**What is required**
A faithful, word-for-word copy of the records is required, and it must contain no pictures.

**Records excerpted from a collection**
· · · · · · ·
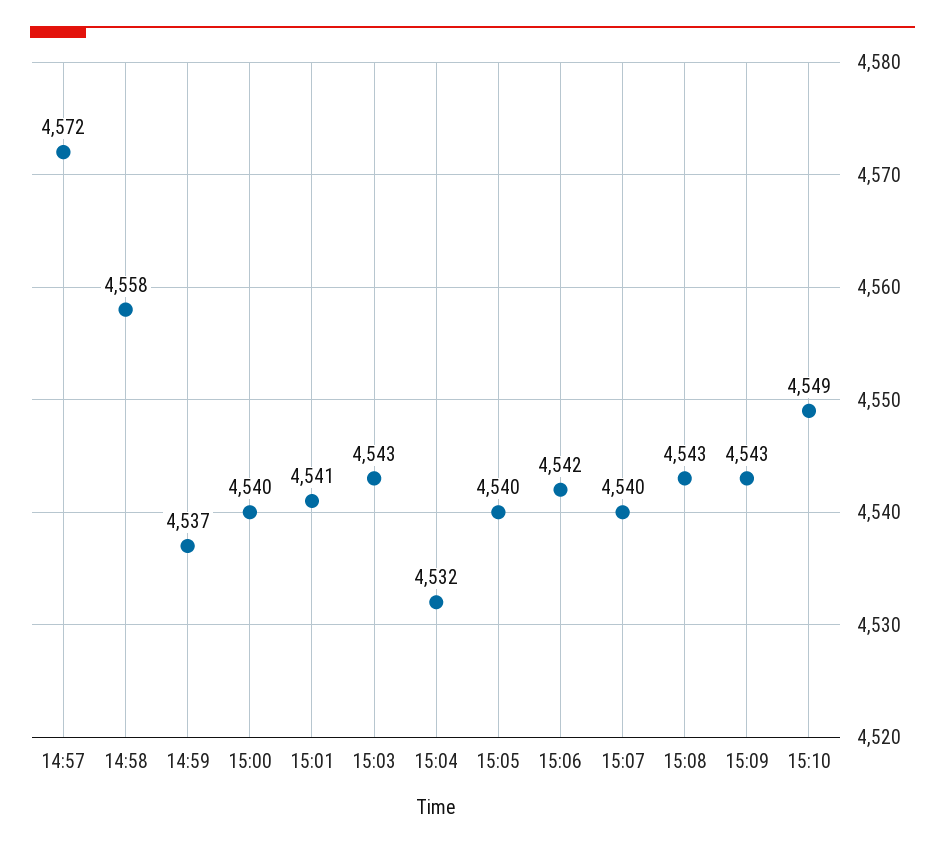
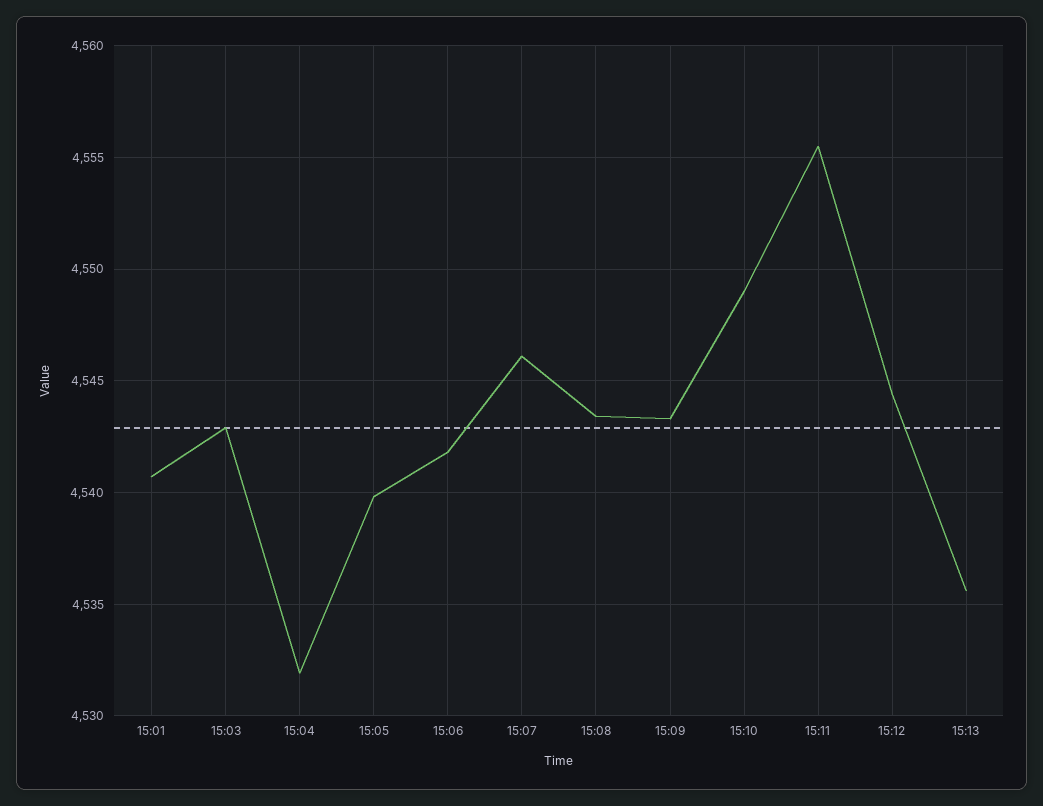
14:57: 4572 -> none
14:58: 4558 -> none
14:59: 4537 -> none
15:00: 4540 -> none
15:07: 4540 -> 4546
15:11: none -> 4555.5
15:12: none -> 4544.5
15:13: none -> 4535.5

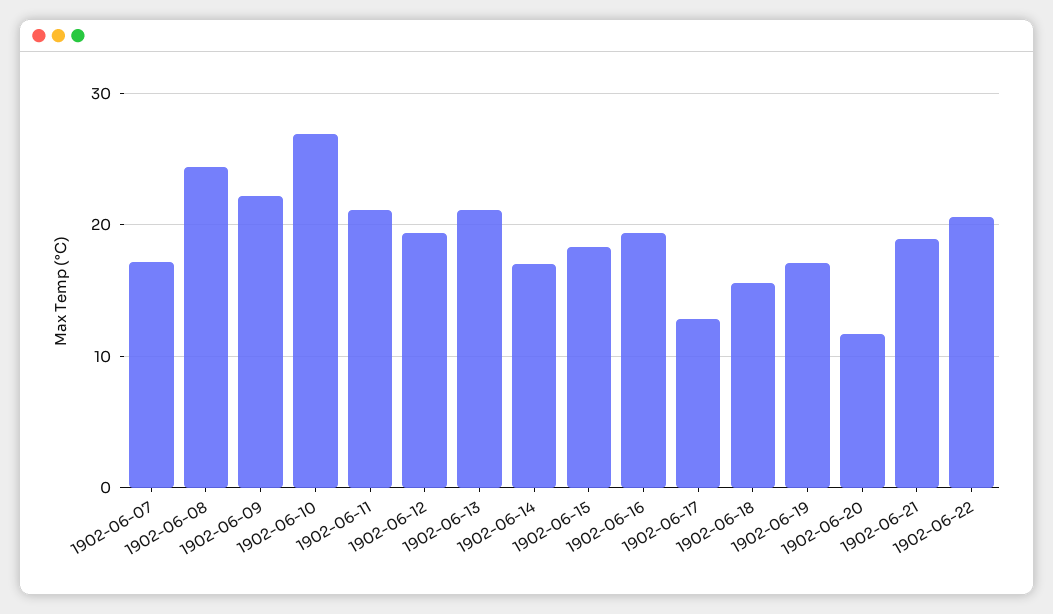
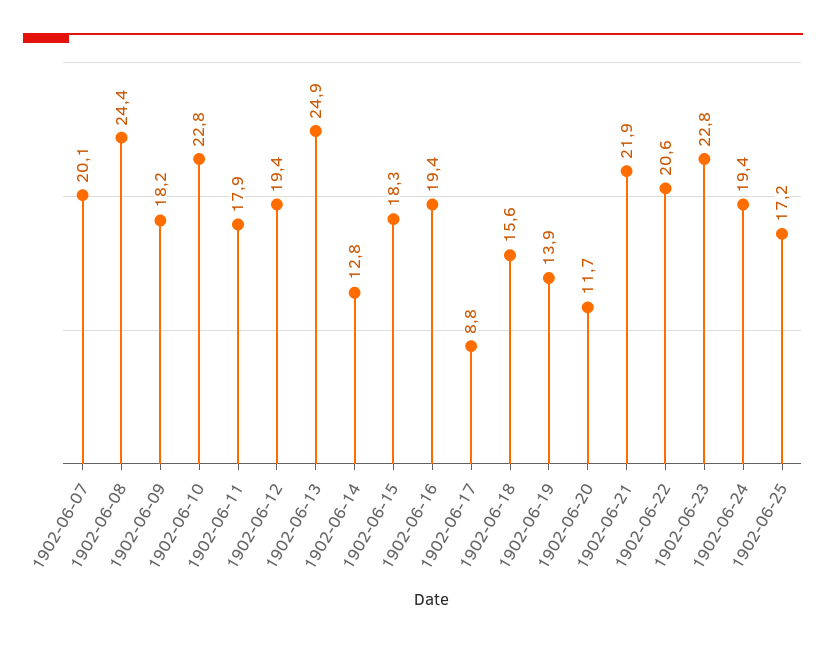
1902-06-07: 17 -> 20.1
1902-06-09: 22 -> 18.2
1902-06-10: 27 -> 22.8
1902-06-11: 21 -> 17.9
1902-06-13: 21 -> 24.9
1902-06-14: 17 -> 12.8
1902-06-17: 13 -> 8.8
1902-06-19: 17 -> 13.9
1902-06-21: 19 -> 21.9
1902-06-23: none -> 22.8
1902-06-24: none -> 19.4
1902-06-25: none -> 17.2

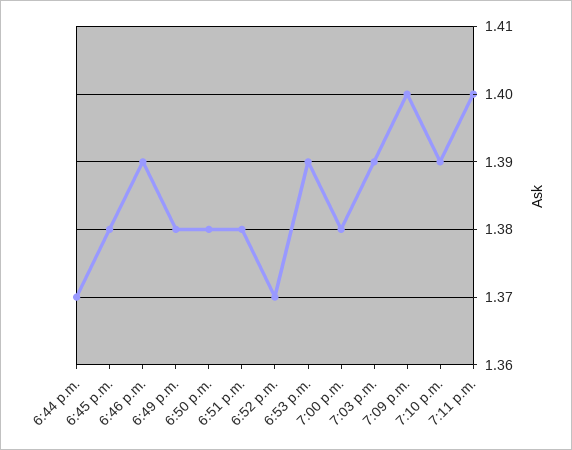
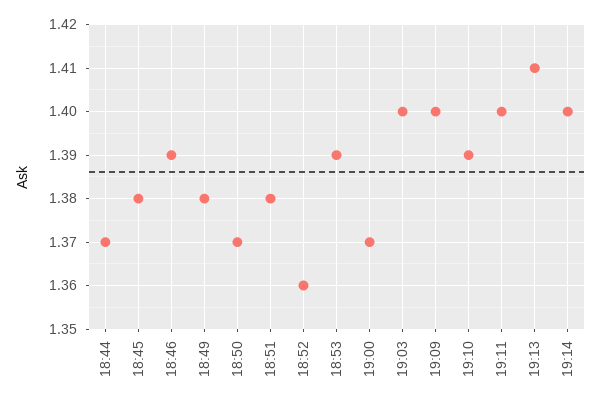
6:50 p.m.: 1.38 -> 1.37
6:52 p.m.: 1.37 -> 1.36
7:00 p.m.: 1.38 -> 1.37
7:03 p.m.: 1.39 -> 1.4
19:13: none -> 1.41
19:14: none -> 1.4

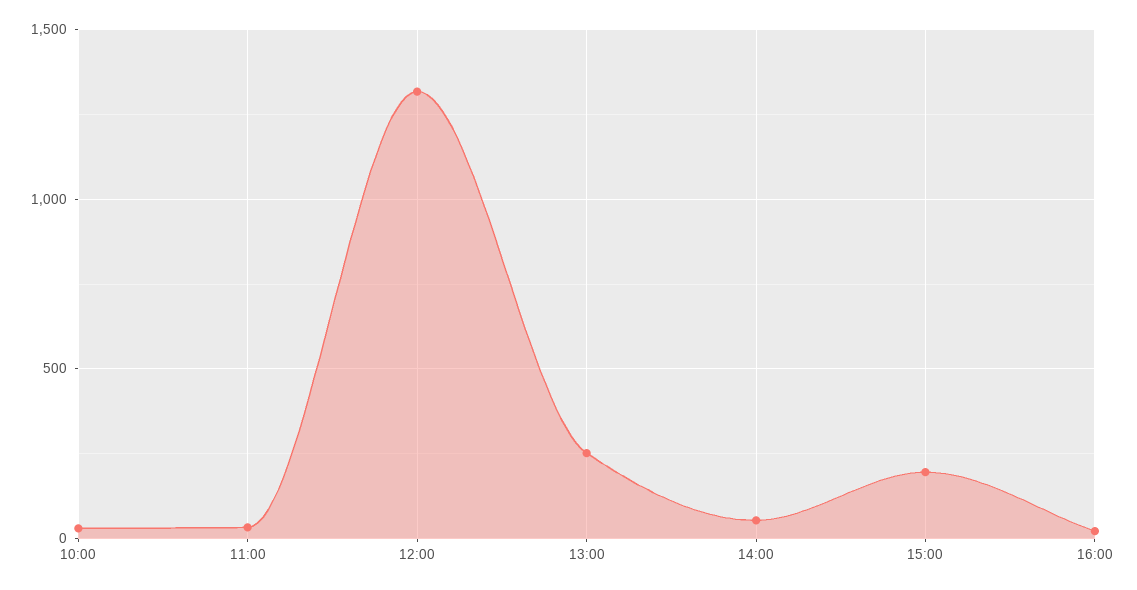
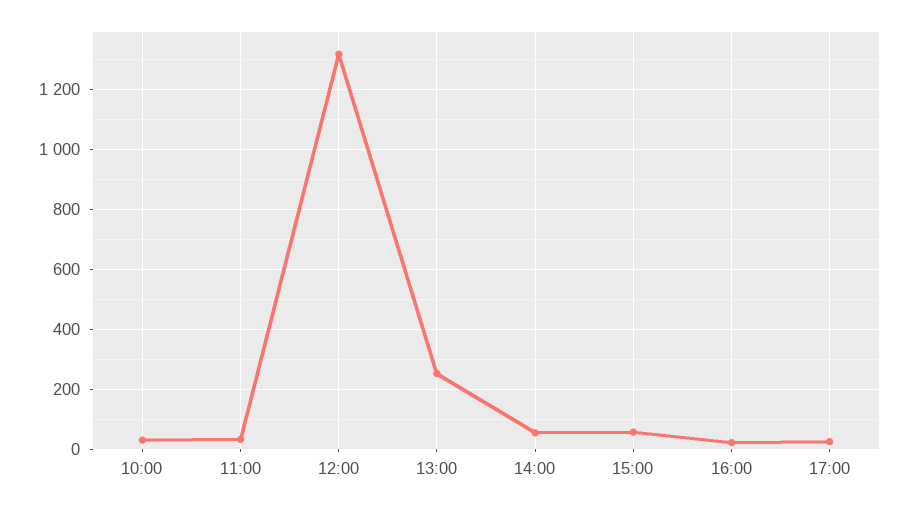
15:00: 200 -> 50
17:00: none -> 25

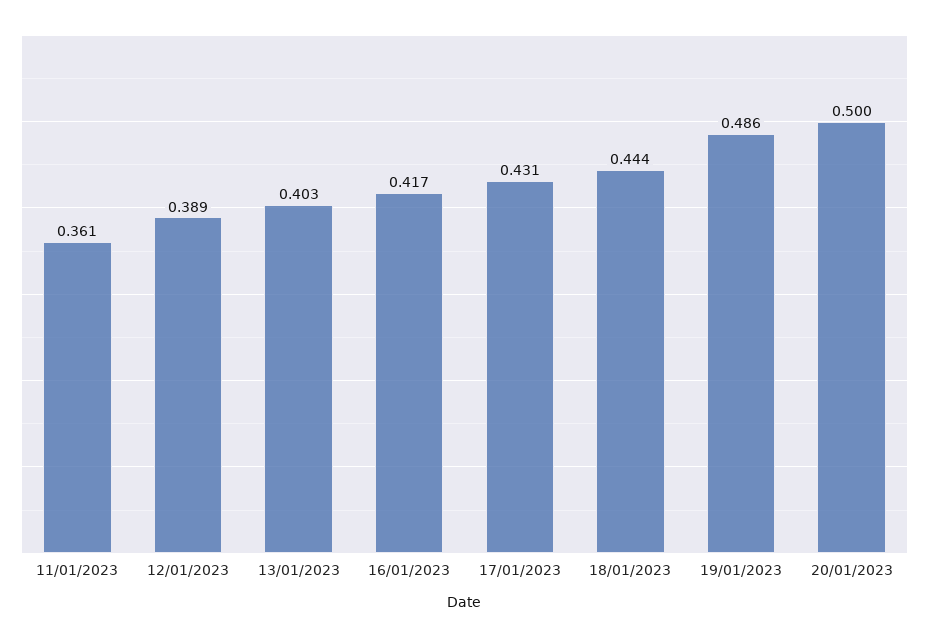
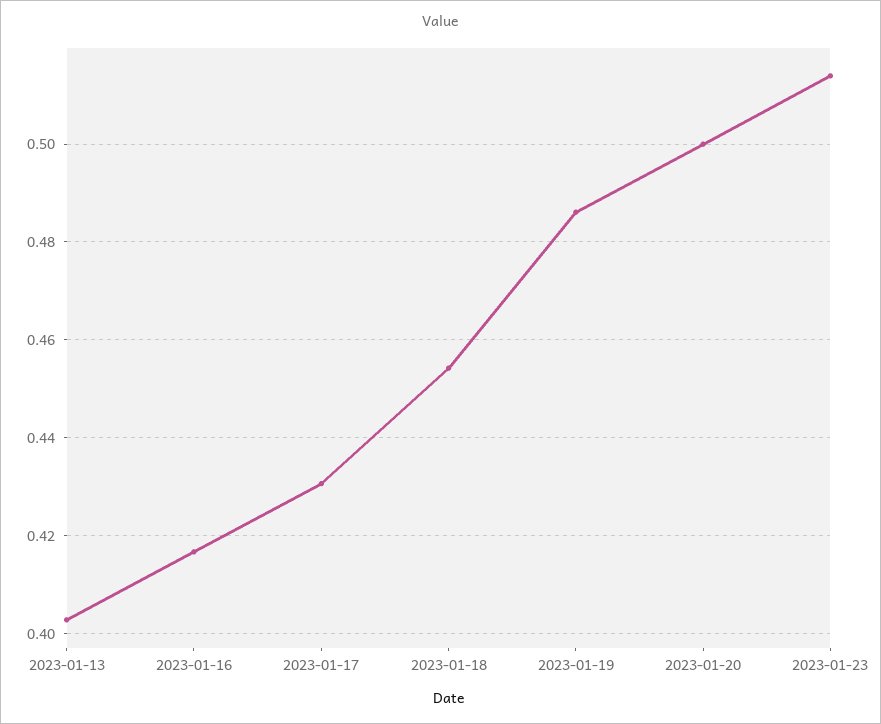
11/01/2023: 0.361 -> none
12/01/2023: 0.389 -> none
18/01/2023: 0.444 -> 0.454
2023-01-23: none -> 0.514

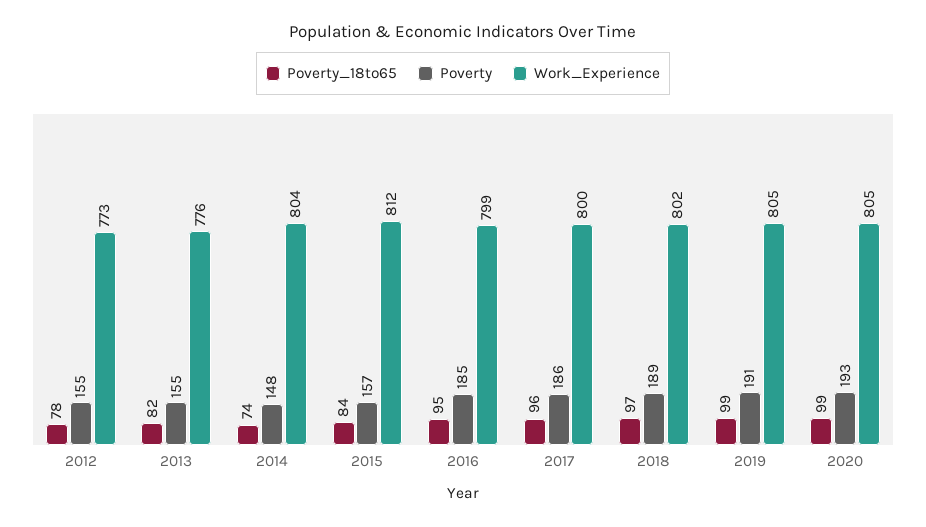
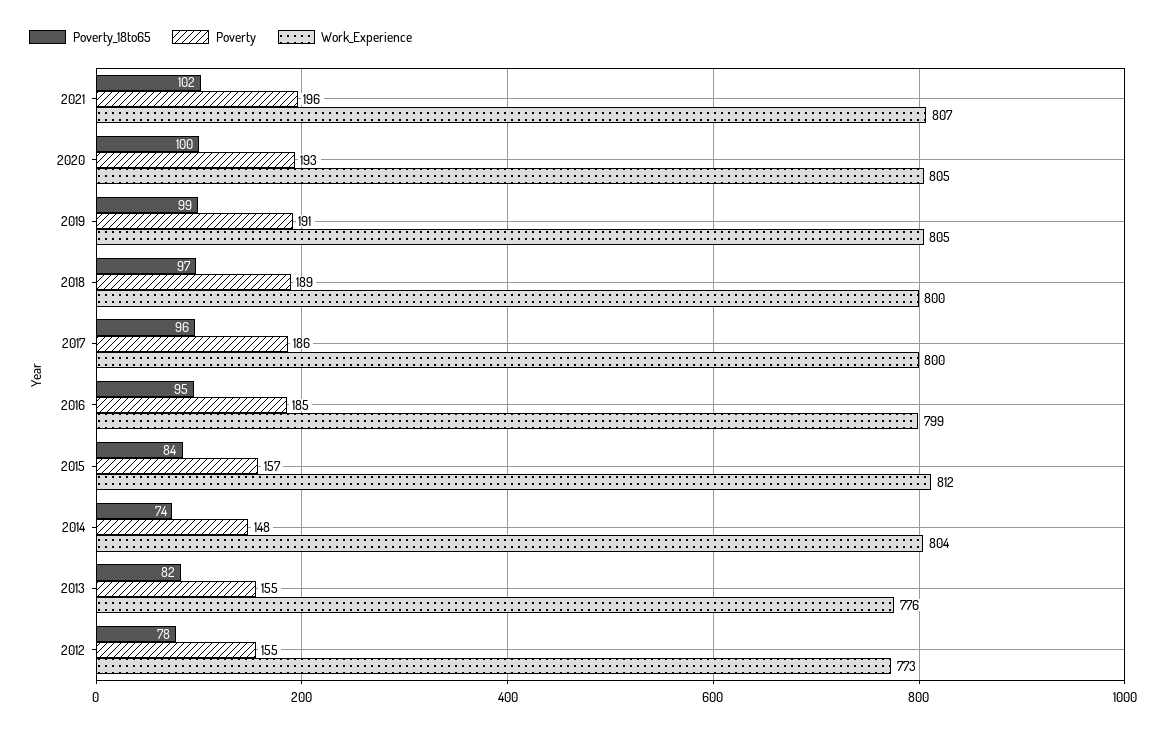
Work_Experience, 2018: 802 -> 800
Poverty_18to65, 2020: 99 -> 100
Poverty_18to65, 2021: none -> 102
Poverty, 2021: none -> 196
Work_Experience, 2021: none -> 807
· · · · · · ·
**Response**
14:57: 4572 -> none
14:58: 4558 -> none
14:59: 4537 -> none
15:00: 4540 -> none
15:07: 4540 -> 4546
15:11: none -> 4555.5
15:12: none -> 4544.5
15:13: none -> 4535.5

1902-06-07: 17 -> 20.1
1902-06-09: 22 -> 18.2
1902-06-10: 27 -> 22.8
1902-06-11: 21 -> 17.9
1902-06-13: 21 -> 24.9
1902-06-14: 17 -> 12.8
1902-06-17: 13 -> 8.8
1902-06-19: 17 -> 13.9
1902-06-21: 19 -> 21.9
1902-06-23: none -> 22.8
1902-06-24: none -> 19.4
1902-06-25: none -> 17.2

6:50 p.m.: 1.38 -> 1.37
6:52 p.m.: 1.37 -> 1.36
7:00 p.m.: 1.38 -> 1.37
7:03 p.m.: 1.39 -> 1.4
19:13: none -> 1.41
19:14: none -> 1.4

15:00: 200 -> 50
17:00: none -> 25

11/01/2023: 0.361 -> none
12/01/2023: 0.389 -> none
18/01/2023: 0.444 -> 0.454
2023-01-23: none -> 0.514

Work_Experience, 2018: 802 -> 800
Poverty_18to65, 2020: 99 -> 100
Poverty_18to65, 2021: none -> 102
Poverty, 2021: none -> 196
Work_Experience, 2021: none -> 807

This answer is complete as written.